Story by Max Asper and Fakiha Baig
While Ryerson community members will be able to legally smoke marijuana in less than three weeks, university president Mohamed Lachemi says that doesn’t mean they’ll be able to light up anywhere on campus.
Lachemi told the Ryersonian that, starting later this semester, campus administration will prohibit students from smoking and vaping, including tobacco and cannabis, in all of Ryerson’s enclosed buildings and within nine metres of building entrances, exits, loading docks and fresh air intakes.
“However, we will provide some exceptions for smoking, vaping and medical marijuana related activities for research purposes or medical accommodations,” Lachemi said.
Ryerson already follows Ontario’s Smoke Free Act, a provincial law that prohibits smoking tobacco in various locations, including enclosed public spaces and in and around school grounds. Along with tobacco, the new Smoke and Vape Free Campus Policy will include rules on where community members will not be allowed to smoke pot.
The university did not provide further details on the policy when asked by the Ryersonian, including exactly when the policy will kick in.
Currently, the university’s guidelines ask students who require the use of medicinal marijuana to complete the Disability Accommodation Request form.
The home of the Ram is not the first post-secondary institution bracing itself for the bud.
McMaster University, George Brown College, Humber College and University of Toronto are among those who have either gone smoke-free or are still updating their smoking policy.
When the Ryersonian went around campus, students and community members were seen smoking tobacco and vaping on the steps of the SLC, right next to signs that prohibit smoking within nine metres of the building.

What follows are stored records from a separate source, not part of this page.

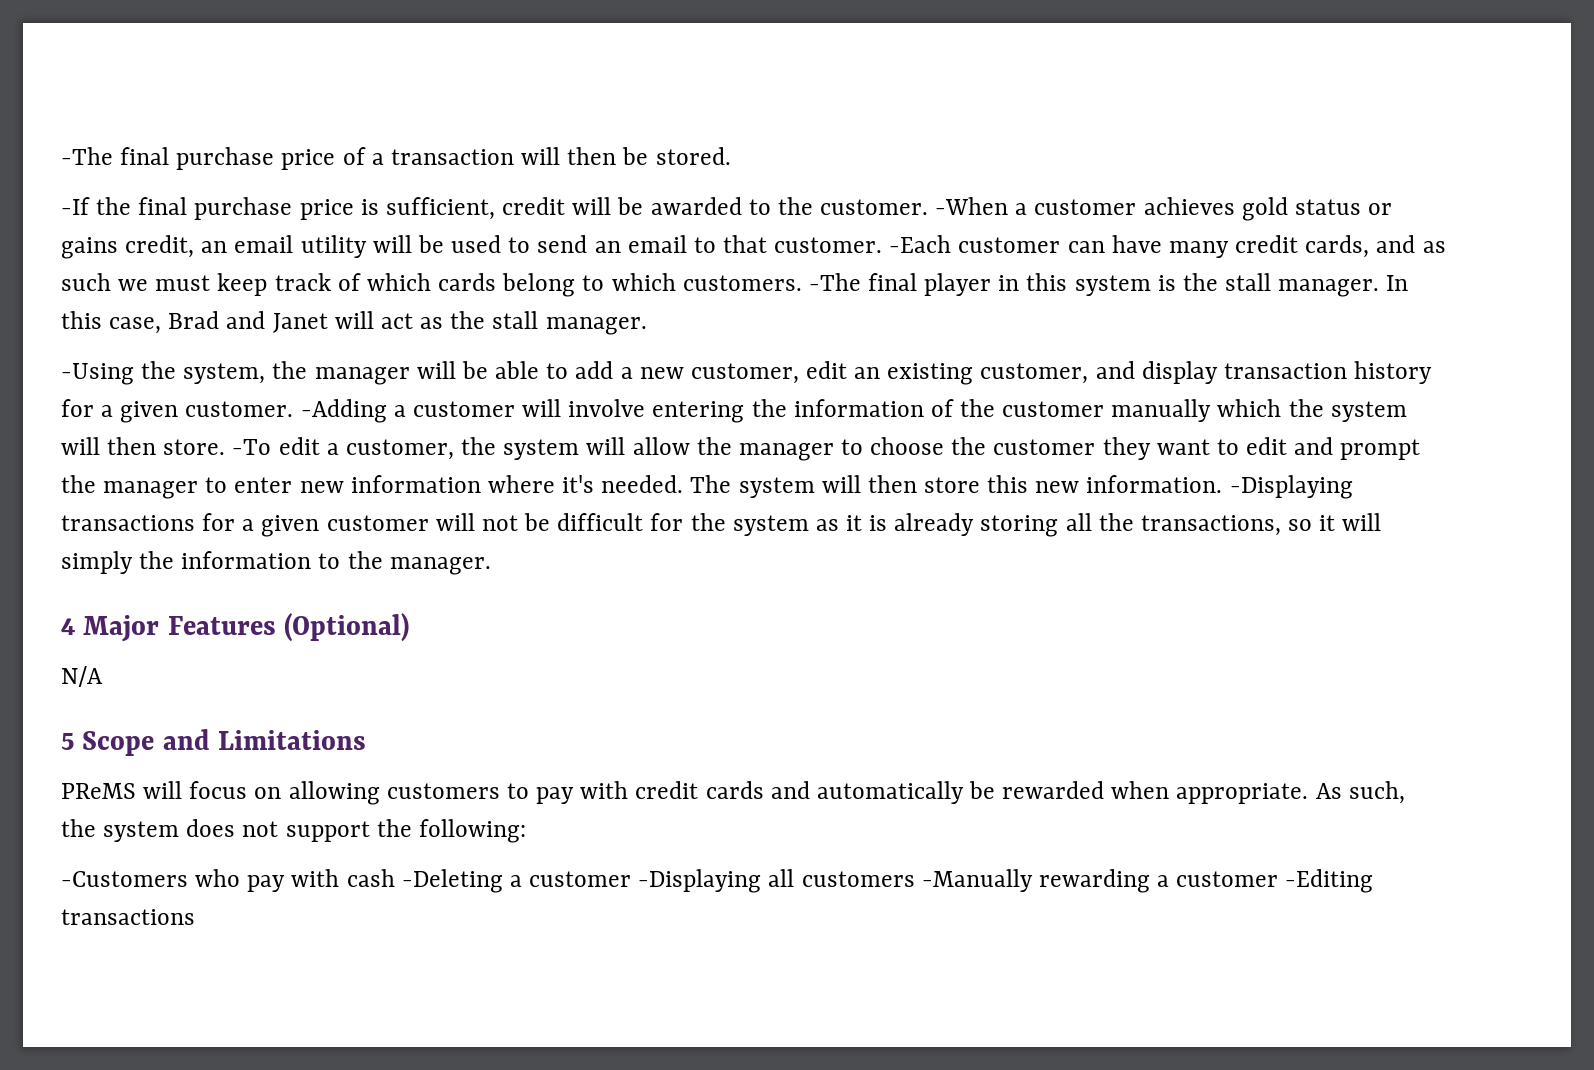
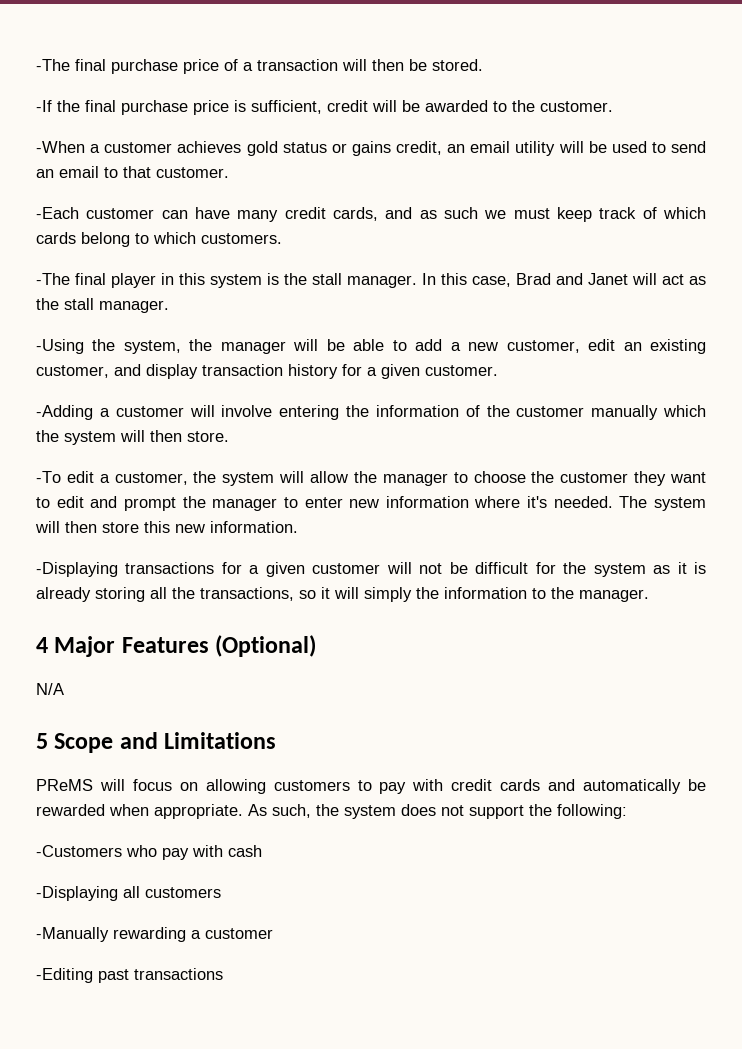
- -If the final purchase price is sufficient, credit will be awarded to the customer. -When a customer achieves gold status or gains credit, an email utility will be used to send an email to that customer. -Each customer can have many credit cards, and as such we must keep track of which cards belong to which customers. -The final player in this system is the stall manager.
+ -If the final purchase price is sufficient, credit will be awarded to the customer.
+ -When a customer achieves gold status or gains credit, an email utility will be used to send an email to that customer.
+ -Each customer can have many credit cards, and as such we must keep track of which cards belong to which customers.
+ -The final player in this system is the stall manager.
- -Using the system, the manager will be able to add a new customer, edit an existing customer, and display transaction history for a given customer. -Adding a customer will involve entering the information of the customer manually which the system will then store. -To edit a customer, the system will allow the manager to choose the customer they want to edit and prompt the manager to enter new information where it's needed.
+ -Using the system, the manager will be able to add a new customer, edit an existing customer, and display transaction history for a given customer.
+ -Adding a customer will involve entering the information of the customer manually which the system will then store.
+ -To edit a customer, the system will allow the manager to choose the customer they want to edit and prompt the manager to enter new information where it's needed.
- The system will then store this new information. -Displaying transactions for a given customer will not be difficult for the system as it is already storing all the transactions, so it will simply the information to the manager.
+ The system will then store this new information.
+ -Displaying transactions for a given customer will not be difficult for the system as it is already storing all the transactions, so it will simply the information to the manager.
- -Customers who pay with cash -Deleting a customer -Displaying all customers -Manually rewarding a customer -Editing transactions
+ -Customers who pay with cash
+ -Displaying all customers
+ -Manually rewarding a customer
+ -Editing past transactions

When the Ryersonian asked students whether they felt their peers will follow the new Smoke and Vape Free Campus Policy, Ryerson student Rola Hamed confidently said, “not at all.”
“Unless there is a really strict fine or a lot of people on the watch, people won’t listen to that at all,” the first-year business management student said while pointing towards students vaping on the steps of the SLC.
“For students who don’t like the smoke, they just walk past us,” Ryerson student Sara Pandurvic said with a shrug, adding that students, smokers, and non-smokers don’t care.”
Correction: An earlier version of this story incorrectly said that Ryerson would go entirely smoke-free under a new policy to be put in place this fall. This version corrects that mistake. The earlier version also left the impression that Ryerson president Mohamed Lachemi said marijuana smoking on campus was not an “issue” for the university. The comments he made actually referred to community members smoking tobacco just outside university buildings.